*** Study material ***

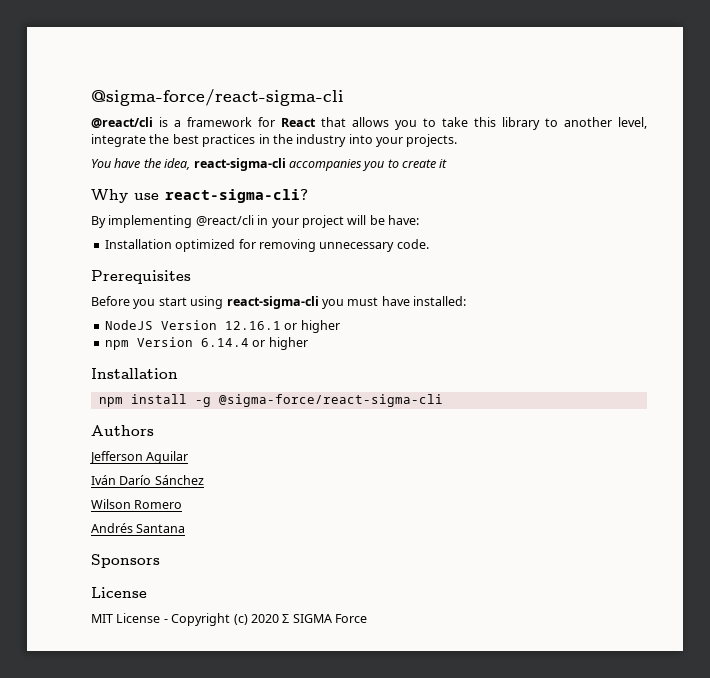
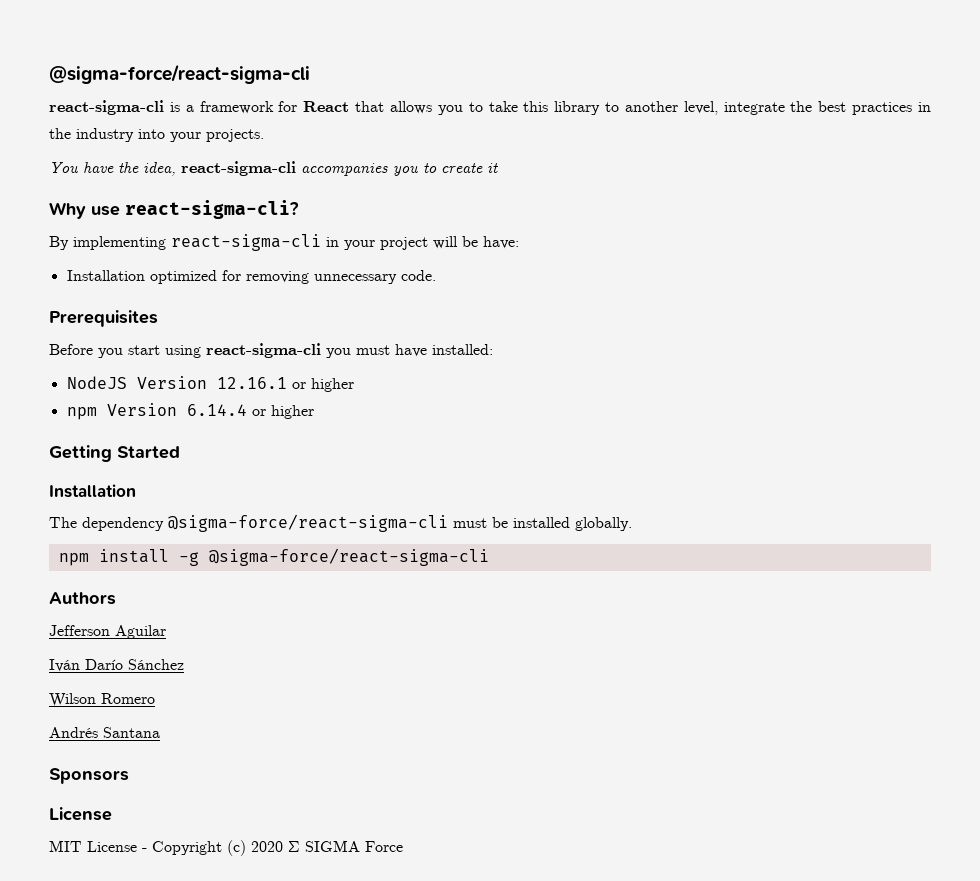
[91,89,344,106] [91,117,153,128] @sigma-force/react-sigma-cli // @react/cli -> [49,64,310,84] [49,100,164,115] @sigma-force/react-sigma-cli // react-sigma-cli
[195,215,254,226] @react/cli -> [171,234,321,251] react-sigma-cli
[91,368,178,379] // Installation -> [49,445,180,462] [49,484,136,498] [49,514,632,532] // Getting Started // Installation // The dependency @sigma-force/react-sigma-cli must be installed globally.

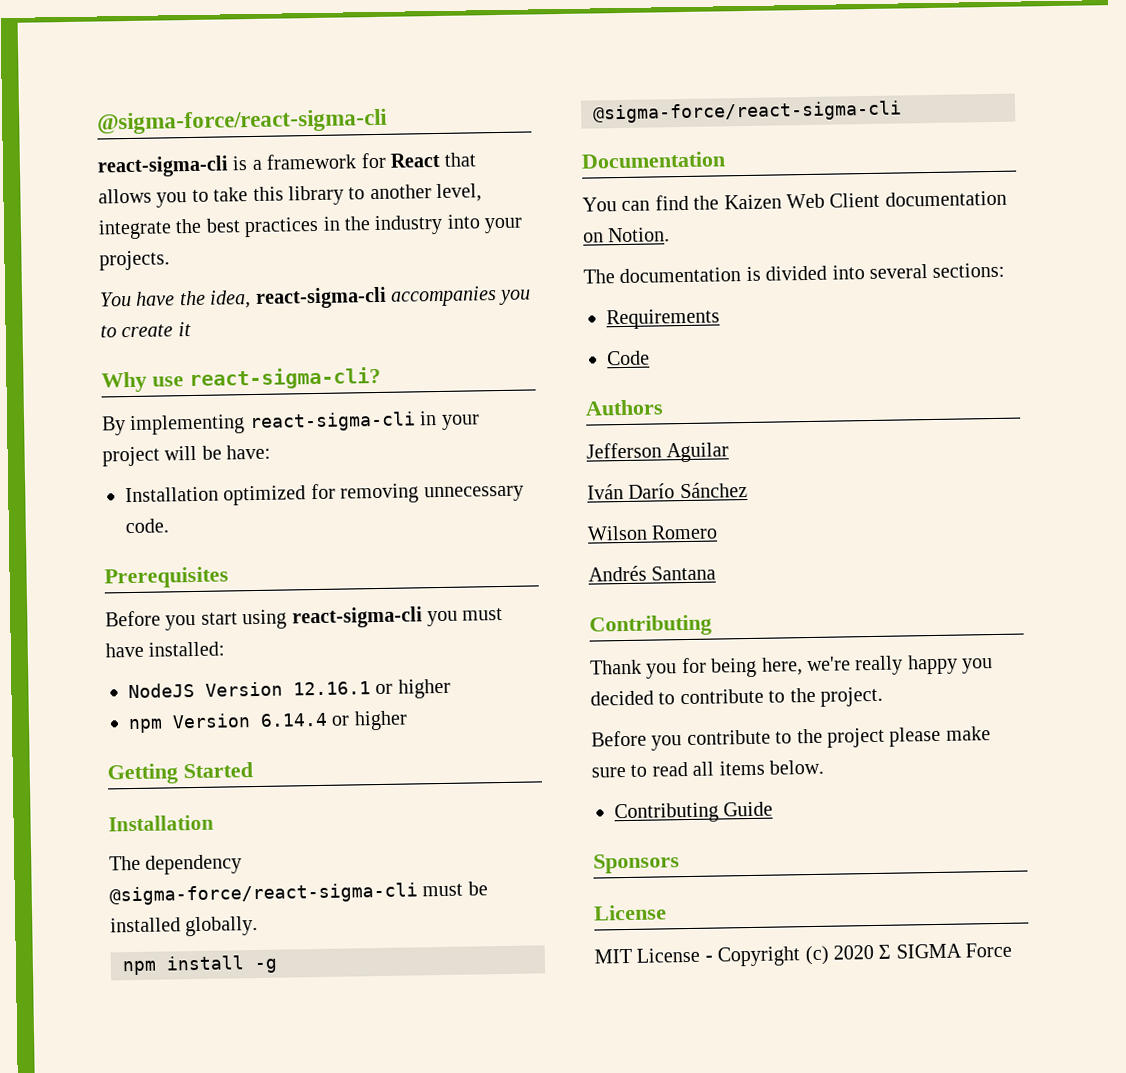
(489, 557) none -> [581,151,726,169] [582,190,1007,212] [583,227,671,243] [583,262,1006,284] [606,308,720,330] [606,350,650,366] // Documentation // You can find the Kaizen Web Client documentation on Notion. // The documentation is divided into several sections: // Requirements // Code
(160, 732) none -> [589,614,712,637] [590,654,994,679] [590,686,883,707] [591,726,991,751] [591,759,824,778] [614,801,774,824] // Contributing // Thank you for being here, we're really happy you decided to contribute to the project. // Before you contribute to the project please make sure to read all items below. // Contributing Guide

*** End of Study material ***

Work item
Using the records, work out how many lines include "sigma", and reply with that number alone.

Solution below
3